Nieves noted the power of a solution that is not only built for a specific group but also by that group.

“Daniel and I are both disabled,” Nieves said, noting that they have different skill sets that allow them to approach projects creatively, innovatively, and in a way that is centered on equity. “This is what happens when you empower employees to lead through their intersectionality. Philadelphia has made incredible progress in justice, accessibility, and engagement for the disabled community in the last few years. We can’t erase the harm of the past, but we can strive for a more equitable future, and the map is key to doing this. The map has been connected to millions of dollars in equity-based grants for the city and is being leveraged when creating new projects and programs. Even policies and legislation are shifting. The map’s impact has been astronomical in helping us shift dialogues and move up timelines.”

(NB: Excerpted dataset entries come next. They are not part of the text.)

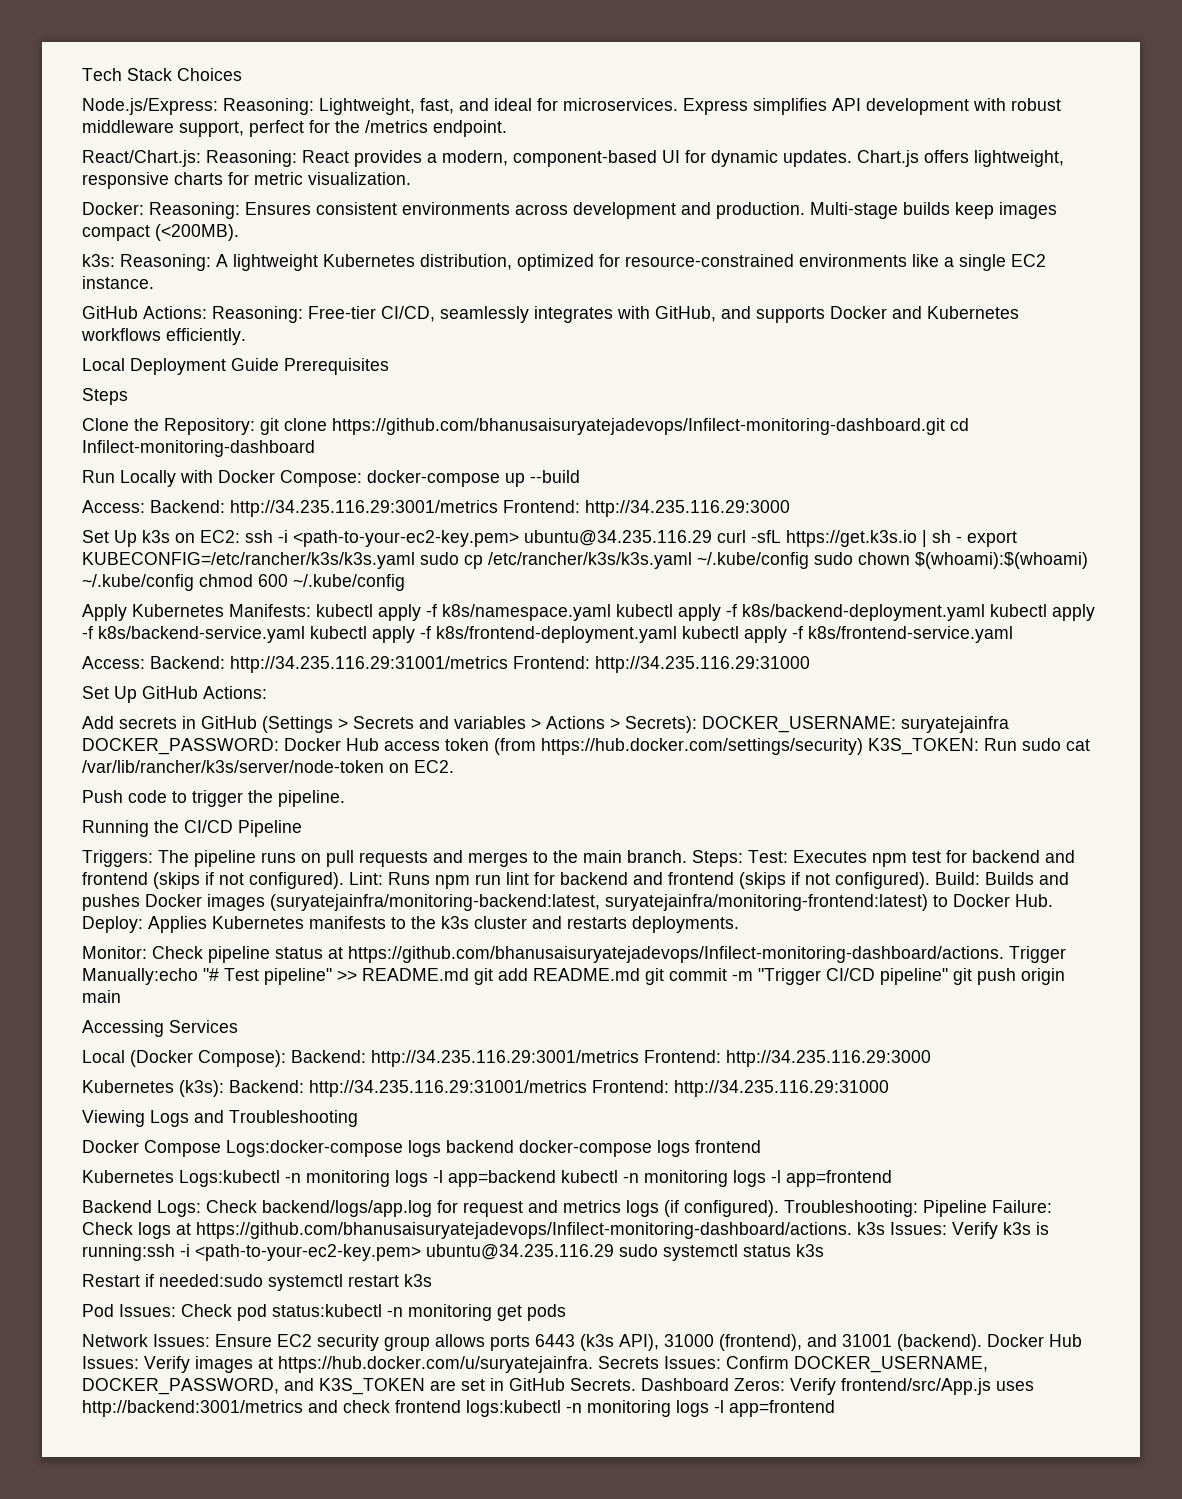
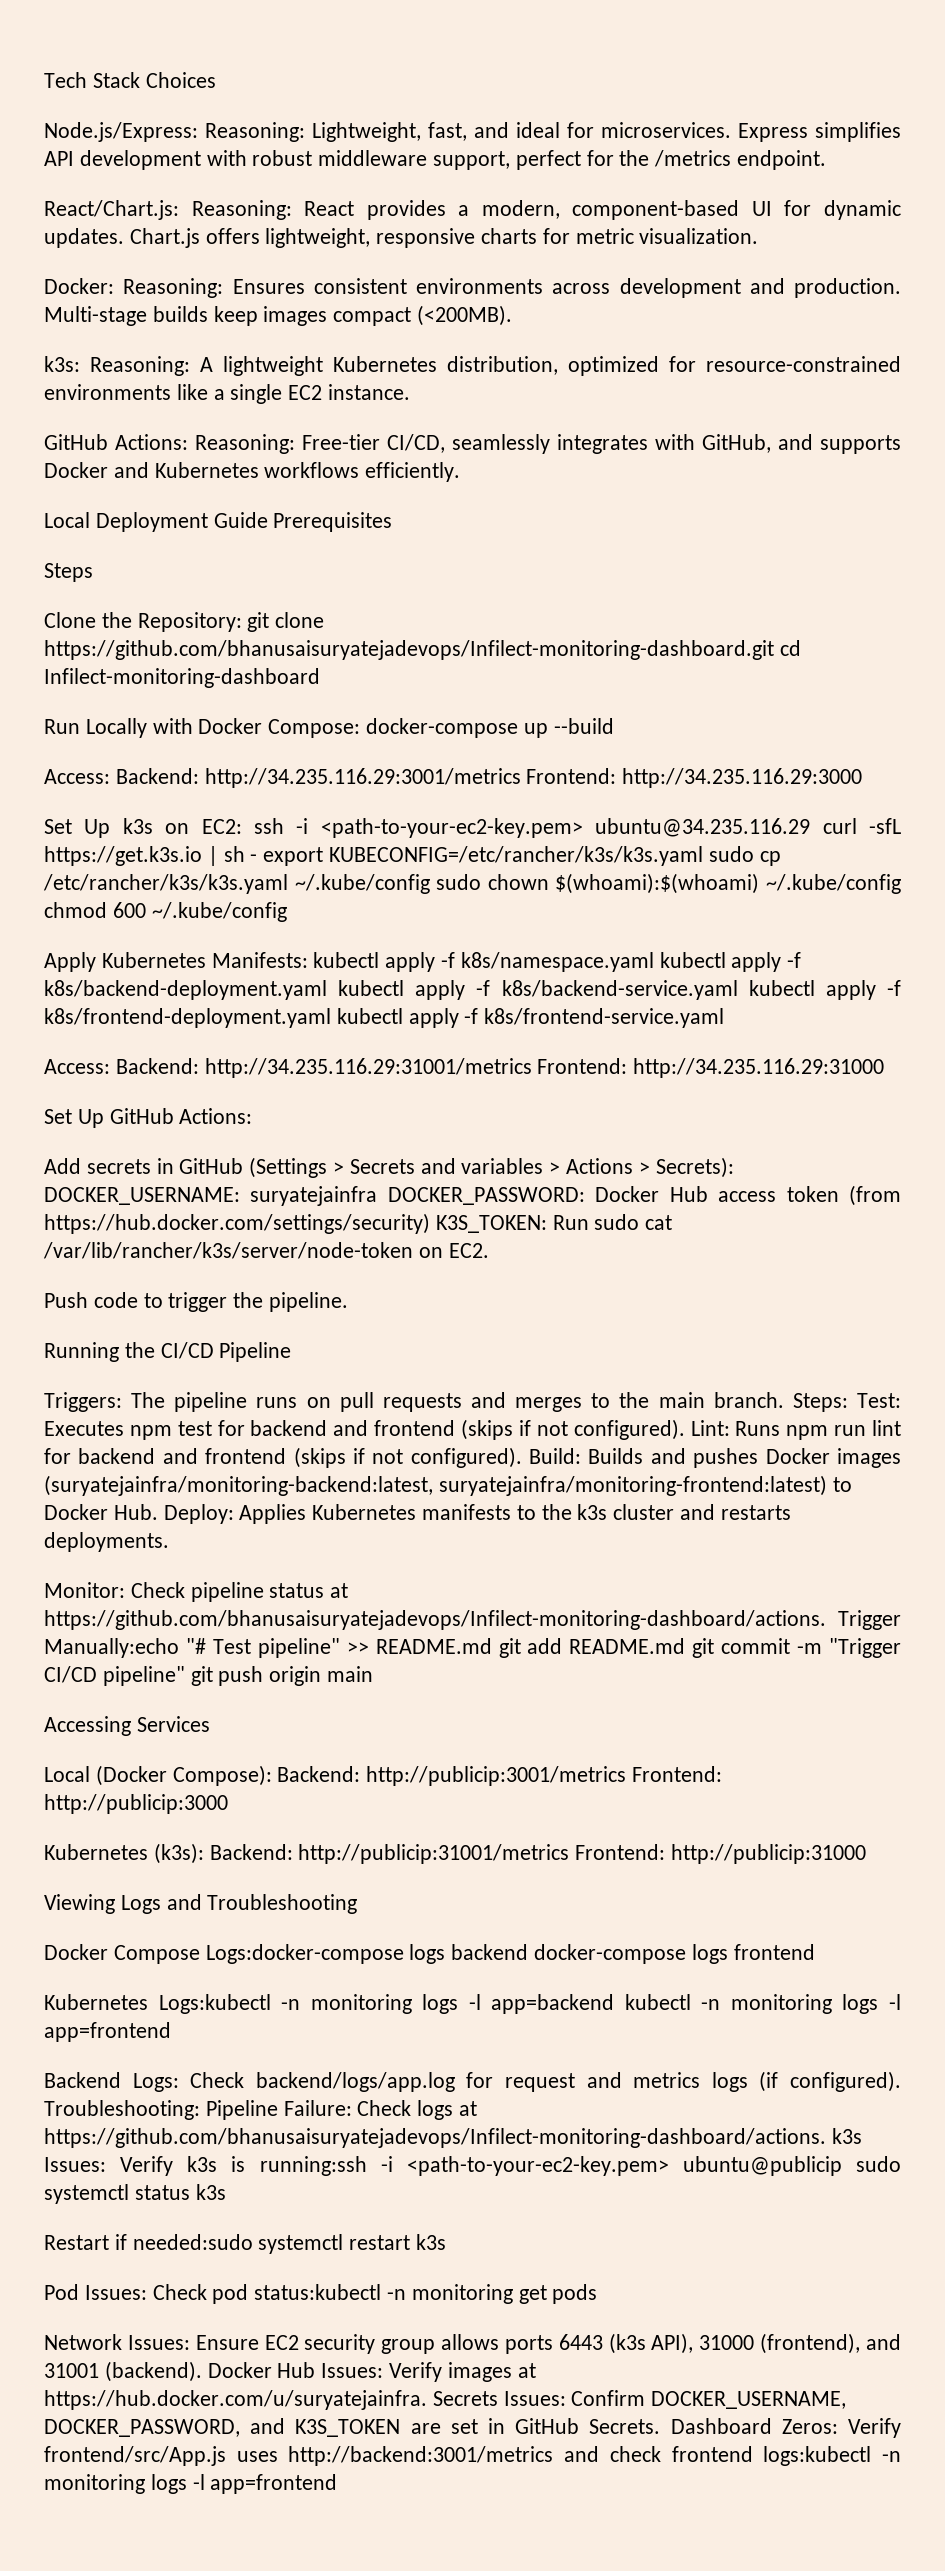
- Local (Docker Compose): Backend: http://34.235.116.29:3001/metrics Frontend: http://34.235.116.29:3000
+ Local (Docker Compose): Backend: http://publicip:3001/metrics Frontend: http://publicip:3000
- Kubernetes (k3s): Backend: http://34.235.116.29:31001/metrics Frontend: http://34.235.116.29:31000
+ Kubernetes (k3s): Backend: http://publicip:31001/metrics Frontend: http://publicip:31000
- Troubleshooting: Pipeline Failure: Check logs at https://github.com/bhanusaisuryatejadevops/Infilect-monitoring-dashboard/actions. k3s Issues: Verify k3s is running:ssh -i <path-to-your-ec2-key.pem> ubuntu@34.235.116.29 sudo systemctl status k3s
+ Troubleshooting: Pipeline Failure: Check logs at https://github.com/bhanusaisuryatejadevops/Infilect-monitoring-dashboard/actions. k3s Issues: Verify k3s is running:ssh -i <path-to-your-ec2-key.pem> ubuntu@publicip sudo systemctl status k3s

Referring to Warner, McCall, and herself, Nieves said, “When you bring builders and dreamers together to solve a problem, it opens up a wealth of information for everyone else.”

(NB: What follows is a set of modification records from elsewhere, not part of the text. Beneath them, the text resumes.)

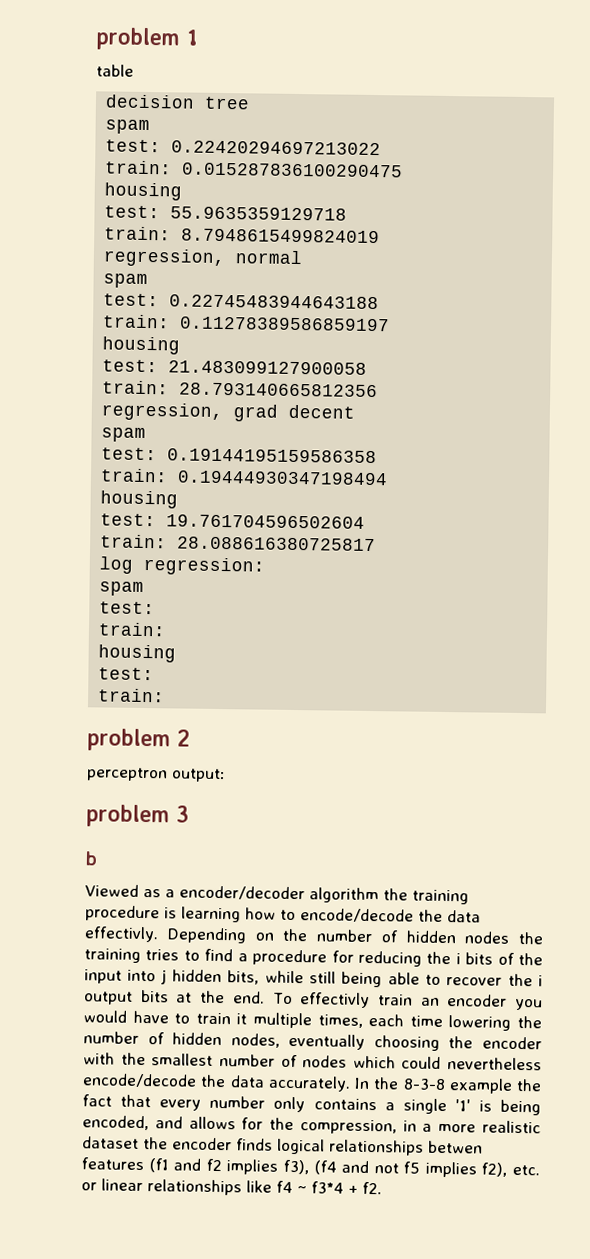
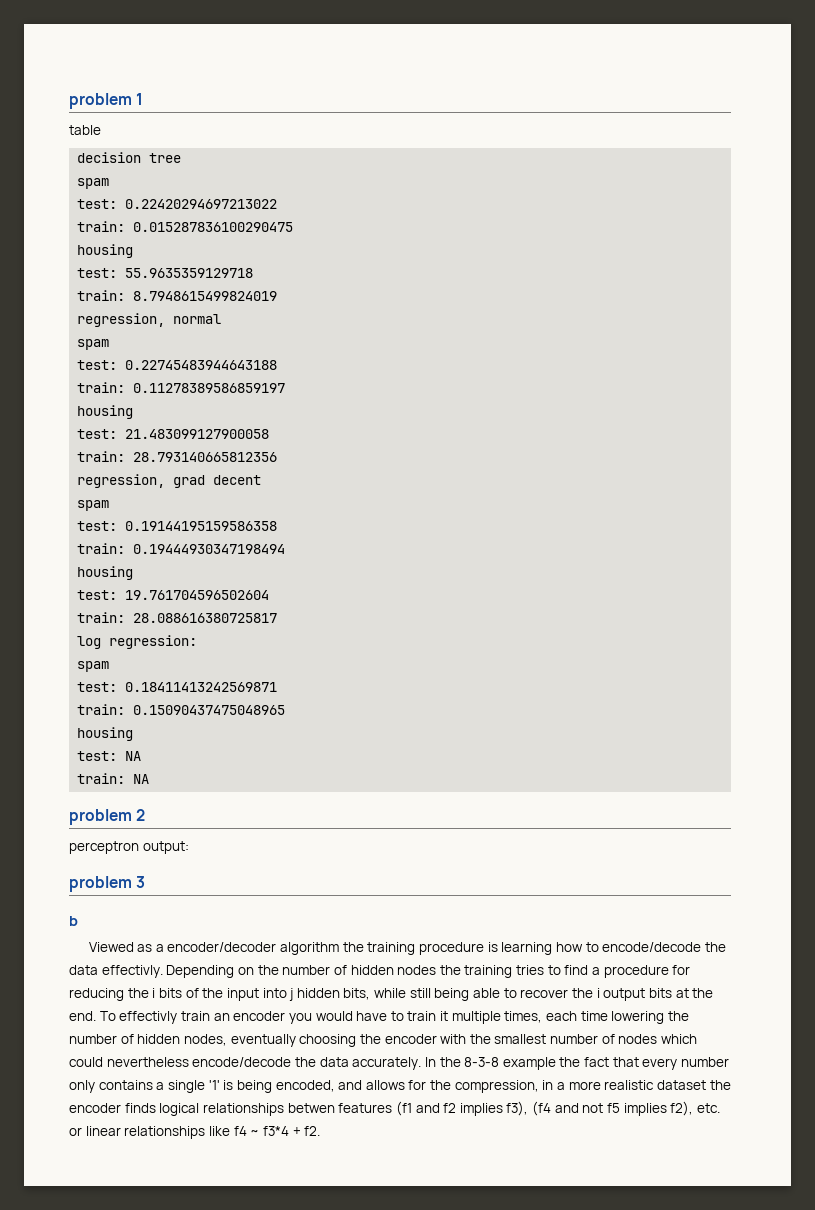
  log regression:
  spam
- test:
- train:
+ test: 0.18411413242569871
+ train: 0.15090437475048965
  housing
- test:
- train:
+ test: NA
+ train: NA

Looking forward, Warner and Nieves said that Philadelphia, with Esri’s help, will continue to improve the map’s ease of use for the disabled community—an effort that has much broader implications. “GIS unlocks so much, whether it’s bird migration patterns, lava flows, or addressing poverty,” Nieves said. “I want to see more people with disabilities and young people starting to get excited about what they can do and learn so that they can bring together ideas and technology to look at problems through a different lens. And if we can commit to producing fully accessible maps, and we ensure that we are including this demographic within that space, I think we can change the world.”

McCall and the rest of the Esri accessibility team agree. “Improving accessibility requires a lot of forethought and effort,” McCall said. “It takes inclusive thought and work, and a lot of time and research. It’s why I always point out that accessibility is a journey, not a destination.”